All’azione di Lovere del 29 novembre 1943 segue una dura repressione nazi-fascista, che arriva a porre lo stato d’assedio alla cittadina. La reazione nazifascista si inserisce in quella campagna della fine del 1943 tesa a eliminare l’opposizione attraverso una sistematica azione repressiva volta sia a sradicare i resistenti sia a recidere con la violenza i loro legami con la popolazione.
Dopo il colpo all’Ilva si procede ai rastrellamenti di Vigolo (30 novembre e 9 dicembre) e della Val Supine (7 dicembre) e alla caccia casa per casa di alcuni partigiani. Il rastrellamento di Vigolo del 30 novembre, pur feroce, impressiona e impaurisce la popolazione, ma i militi “non trovando nulla sono costretti ad andarsene” (“Vigolo ieri ed oggi”, 1975); al contrario quello della Val Supine ottiene il risultato sperato per la presenza di una spia (7 catturati), descritta con precisione da Valentino Fabbri e da lui indicato nel suo diario come N. V., “un nuovo venuto” il 3 dicembre.
Tra il 7 dicembre, giorno del rastrellamento in Val Supine, e la sera del 19 dicembre, quando si consegna Vittorio Lorenzini per liberare la sorella presa in ostaggio, sono fatti prigionieri in tutto 13 uomini.
Cinque giovani legati ai Gruppi Patriottici Giovanili, tutti loveresi: tre non hanno partecipato al colpo all’Ilva e sono Ivan Piana (1924) e Salvatore Conti (1922), che stanno raggiungendo la formazione, e Guglielmo Macario (detto Giacinto, Cinto, 1925), che le si è unito da pochi giorni; uno è al fianco di Brasi dal 25 settembre, Andreino Guizzetti (1924), e uno è il giovanissimo Giovanni Vender (Gianni, 1926). Il comandante Eraldo Locardi (1920), portato insieme alla moglie a San Vittore prima di essere trasferito a Bergamo, e i compagni: Giulio Buffoli (1901) di Lovere, Giuseppe Ravelli (1923) di Leffe, Mario Tognetti (1922) e Giovanni Moioli (1926) di Grumello, Vittorio Lorenzini (1925) di Telgate, Luca Nitckics, militare di origine slava proveniente dal campo della Grumellina, e Virginio Bessi (1925) di Cazzago San Martino (Bs).

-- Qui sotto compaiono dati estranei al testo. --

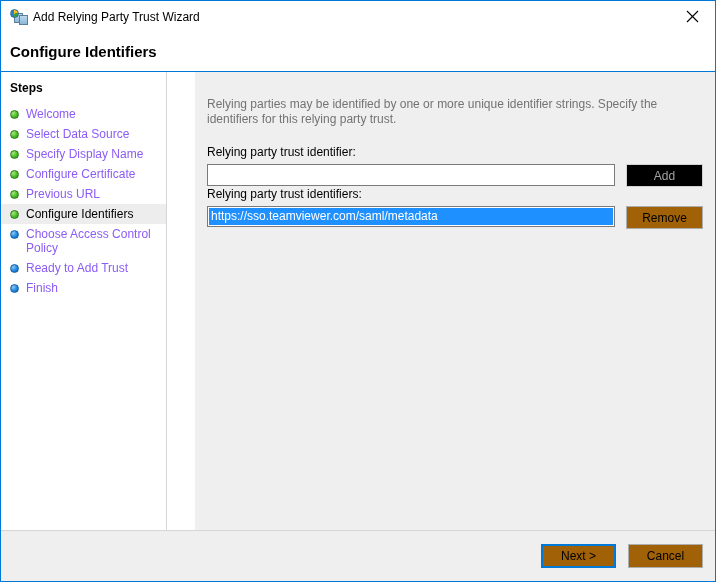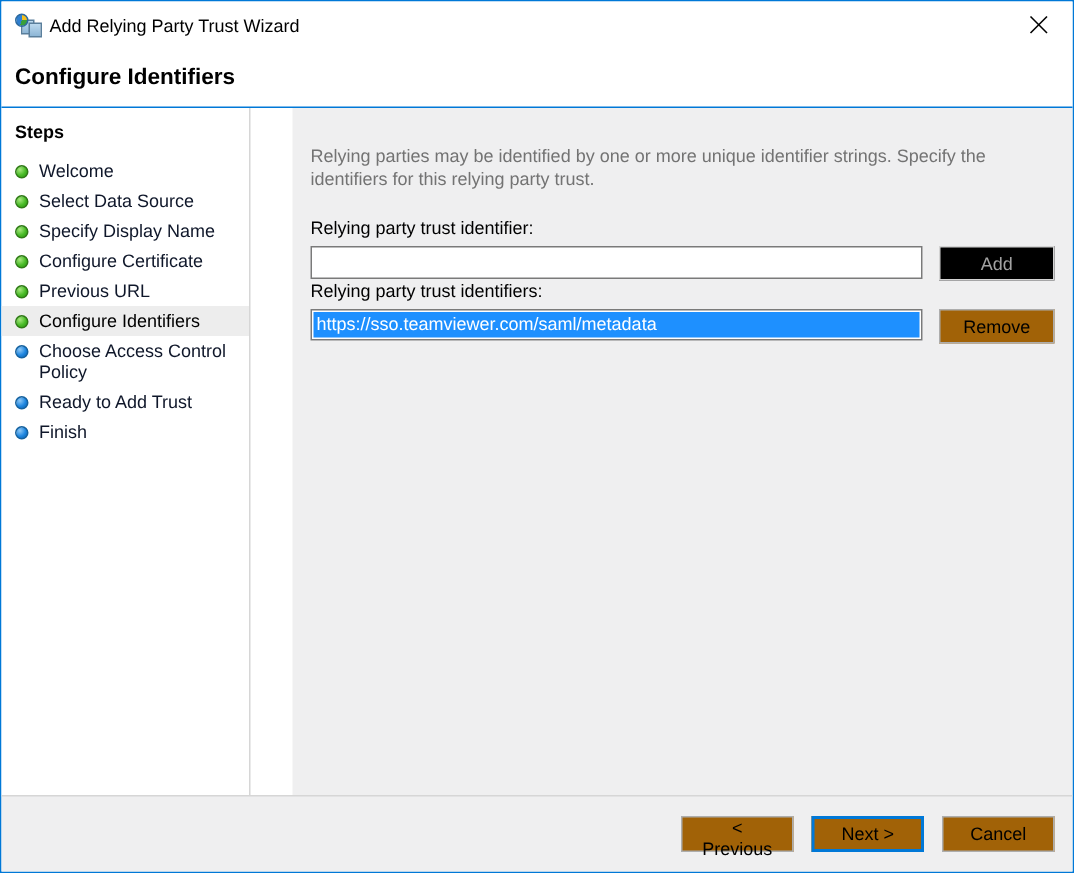--- a/index.html
+++ b/index.html
@@ -153,7 +153,7 @@
   .step-label {
     font-size: 12px;
     line-height: 14px;
-    color: #0f172a;
+    color: #8b5cf6;
   }
   .step.current .step-label {
     color: #000000;

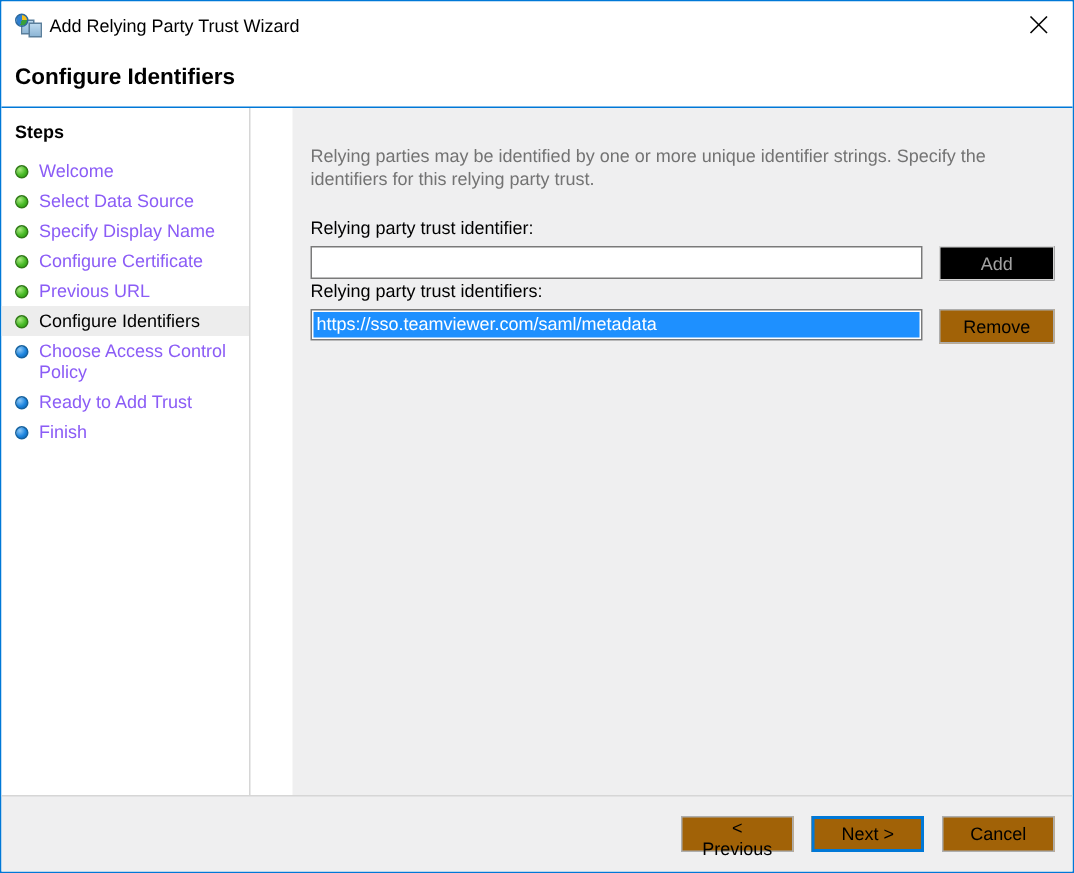--- a/index.html
+++ b/index.html
@@ -364,7 +364,6 @@
   </div>
 
   <div class="footer">
-    <button class="btn">&lt; Previous</button>
     <button class="btn default">Next &gt;</button>
     <button class="btn">Cancel</button>
   </div>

Gli arrestati vengono tradotti al collegio Baroni: nessun interrogatorio formale (alcuni di loro non avevano nemmeno partecipato alle azioni del 29 novembre), torturati e detenuti fino alla mattina del 22 dicembre 1943, quando vennero prelevati per l’esecuzione. Abbiamo un ricordo straziante del sacerdote, don Mario Smacchia, il cappellano militare che li assistette prima dell’esecuzione, e che ricorda come erano stati pesantemente torturati.
Durante la prigionia al Baroni, si incontrarono i due fratelli Macario, Guido e Guglielmo, quest’ultimo verrà fucilato fra i 13 martiri. Guido aveva ventitré anni nel 1943, mentre Guglielmo 18. Così raccontò Guido di quei giorni dopo la fine della guerra: “la sala era completamente nuda, spoglia di ogni mobile, nulla, proprio nulla, solo pavimento per dormire e soffitto da guardare, una specie di scatolone bianco. La notte si dormiva sul duro pavimento rannicchiati uno vicino all’altro; dapprincipio io ero vicino a lui, mio fratello, un piccolo paletò, il mio, ci copriva. Lui non aveva nulla perché in montagna, al loro arresto, nel rastrellamento, i tedeschi e i fascisti li avevano condotti giù in paese poco vestiti e quasi scalzi. E la notte si avvicinava a me, non solo in cerca di calore ma anche per conforto reciproco. I suoi occhi si riflettevano nei miei in cerca di parole, io li guardavo : lucidi e vivi si muovevano nervosi, pieni di domande che volevano risposte”.